As a young woman, she was forced to think about her future and to make a decision about which career path to follow. Though there was a professional soccer league for women in Spain, she found that women earned roughly half of what the men in similar positions took home at the end of every month. Campos Doménech chose to pave the way for women in the military instead, training often for 20 hours per day, to become the first female pilot in the Spanish Armed Forces, and found her place in the Navy.
After flying with the Navy for eight years, she decided that it was finally time to return to the world of soccer, missing the competitive spirit of the game and wanting to take on a new challenge. In May 2013, she became one of the first female professional European soccer coaches to coach an American team, Carlsbad United F.C.
Ever the passionate speaker, she enjoys coaching the young women, preparing them to play at the university level and eventually, professionally. She recently took her skills to the next level, and onto another challenge. She moved to Uganda to coach for Soccer without Borders, a non-profit that specializes in coaching the younger generation in developing countries.

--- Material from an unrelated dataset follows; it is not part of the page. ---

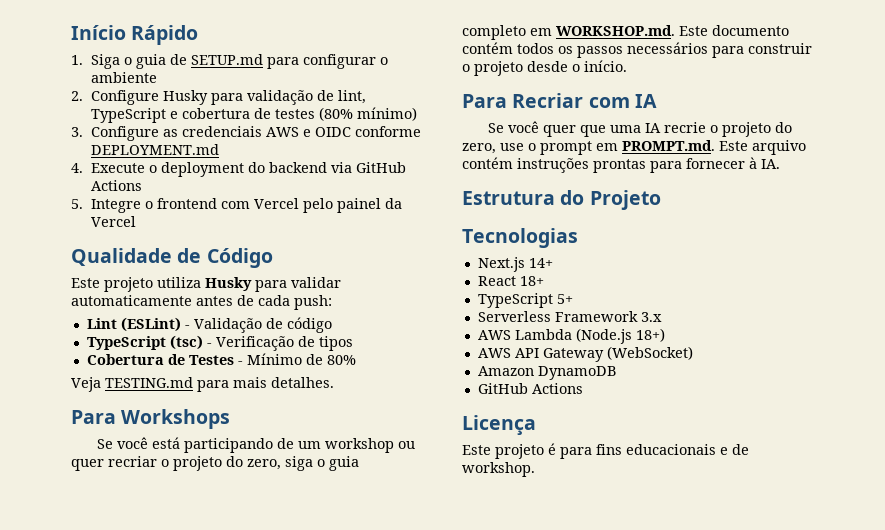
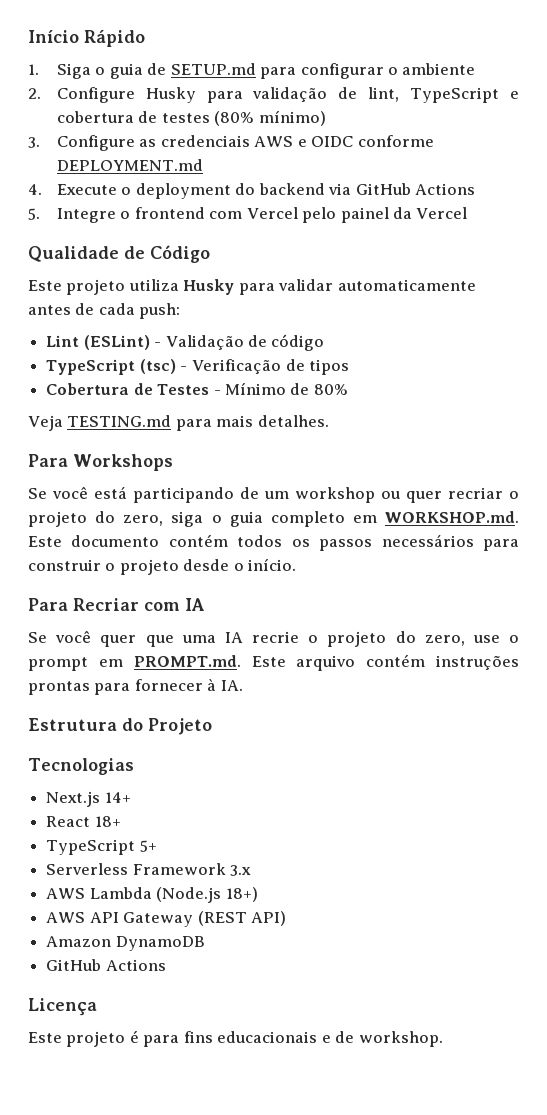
- AWS API Gateway (WebSocket)
+ AWS API Gateway (REST API)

What do you think have been the most important factors that have helped in getting you where you are today?
My mother told me that YES, you can do it, you can do anything. Many people said I couldn’t. My mom and my brothers have been the biggest influences I have had in getting to where I am today. I have great friends too who encourage me to keep going after things I want to do.
What were some of the biggest obstacles you faced in becoming the first female pilot in the Navy?
When I started, they [the Spanish Armed Forces] didn’t have any women flying planes. I was a VIP pilot, I flew the Royal family, military people, and people would be shocked to see me in the cockpit! I received a lot of chauvinist comments, but I didn’t give them importance. I focused on my job and tried to be as professional as I could.
Has being a woman affected your road to where you are today, especially in your life as a coach?
If I had to be born again, I would be born as a woman because I like to fight to win. For things that I believe in. For things that we, as women, deserve. But it is unfair that women sometimes don’t have the same opportunities men have. We are all human beings. We have to have the same opportunities and the same rights. Society tells us we can’t do the same things. But we know we can and we have to push for this.
I think when a woman opens a door, you open it for all other women. We are here. We are soccer coaches, pilots, engineers. I want to open the door for other women.
What is your main message for the younger generation? What should they learn from your experience?
Even though they will have a lot of obstacles, they have to struggle to get what they want. Just because something is hard, it doesn’t mean it is not your right. For girls, people may tell them they are supposed to be home with children. People will tell you that you can’t do it, whatever it is you want to do with your life. But you have to know yourself. You have capacity to study and get any degree you want. Society can’t tell you what you have to do, only you know what you have to do.